Source material:
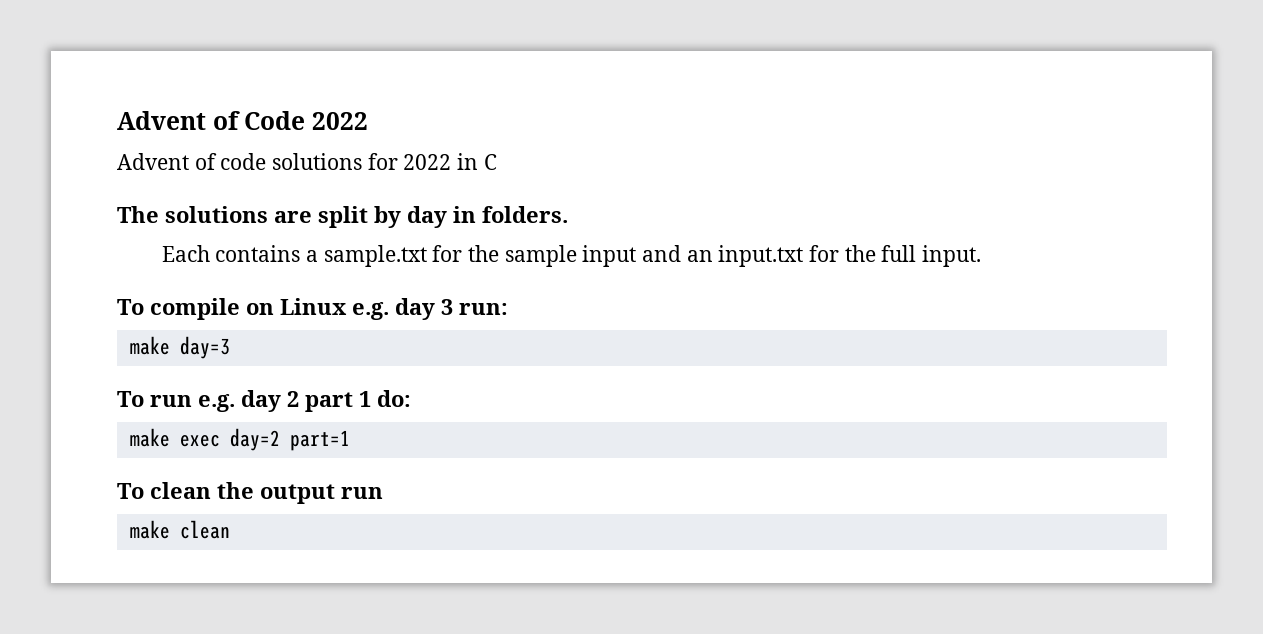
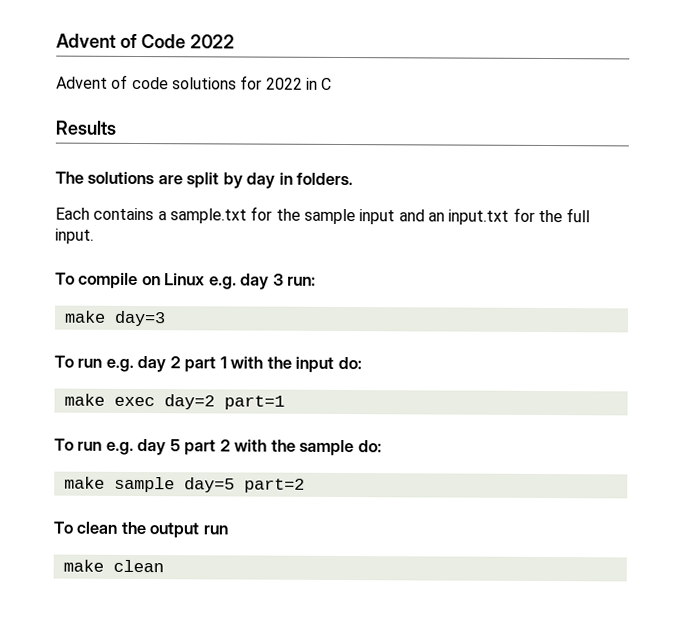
+ Results
- To run e.g. day 2 part 1 do:
+ To run e.g. day 2 part 1 with the input do:
+ To run e.g. day 5 part 2 with the sample do:
+ make sample day=5 part=2

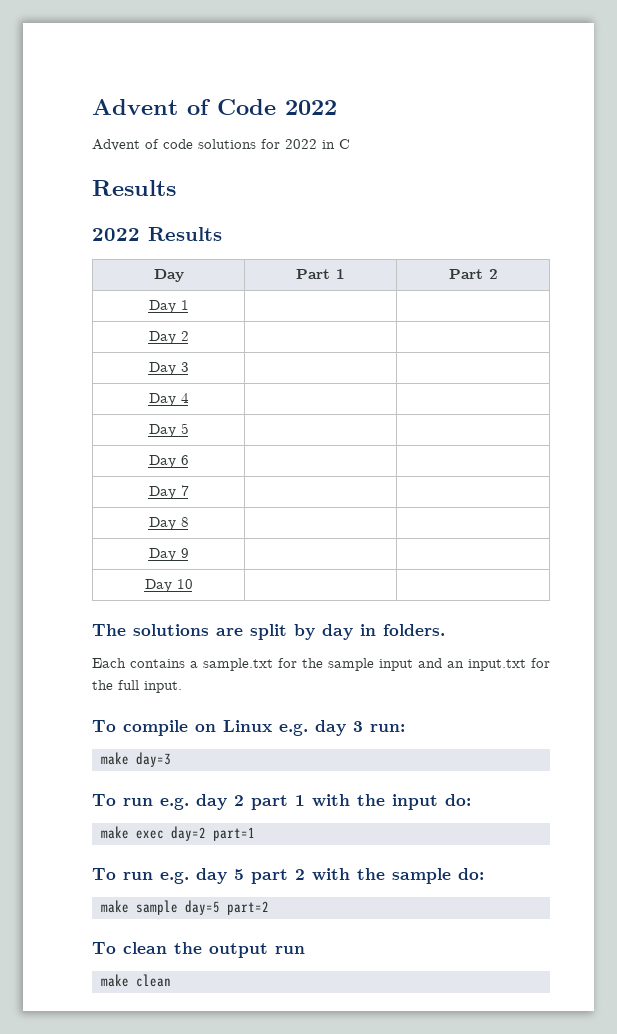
+ 2022 Results
+ Day | Part 1 | Part 2
+ Day 1 | |
+ Day 2 | |
+ Day 3 | |
+ Day 4 | |
+ Day 5 | |
+ Day 6 | |
+ Day 7 | |
+ Day 8 | |
+ Day 9 | |
+ Day 10 | |

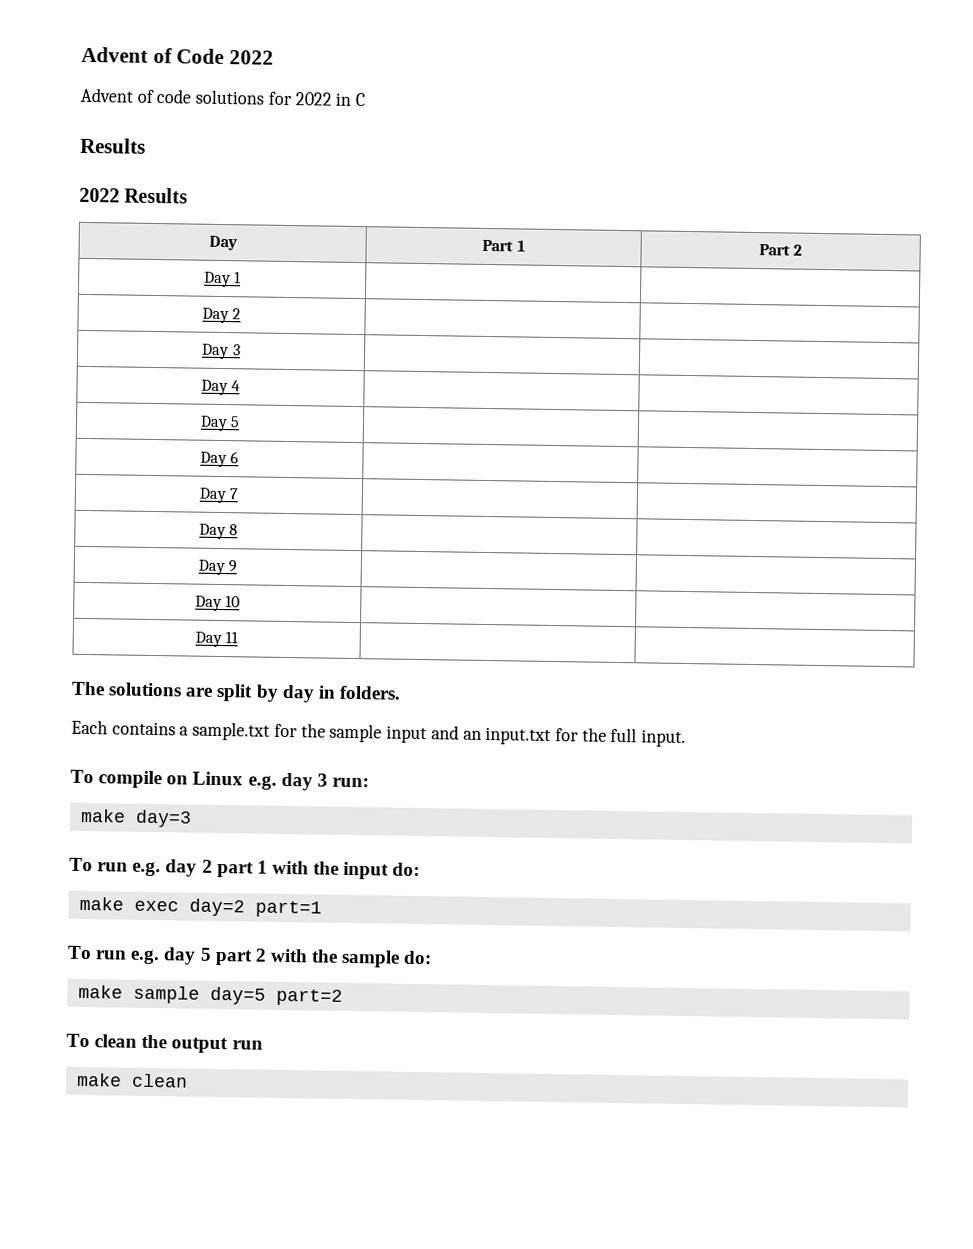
+ Day 11 | |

Task details: Images are to be omitted; repeat the remaining data above exactly.

Exercise output:
+ Results
- To run e.g. day 2 part 1 do:
+ To run e.g. day 2 part 1 with the input do:
+ To run e.g. day 5 part 2 with the sample do:
+ make sample day=5 part=2

+ 2022 Results
+ Day | Part 1 | Part 2
+ Day 1 | |
+ Day 2 | |
+ Day 3 | |
+ Day 4 | |
+ Day 5 | |
+ Day 6 | |
+ Day 7 | |
+ Day 8 | |
+ Day 9 | |
+ Day 10 | |

+ Day 11 | |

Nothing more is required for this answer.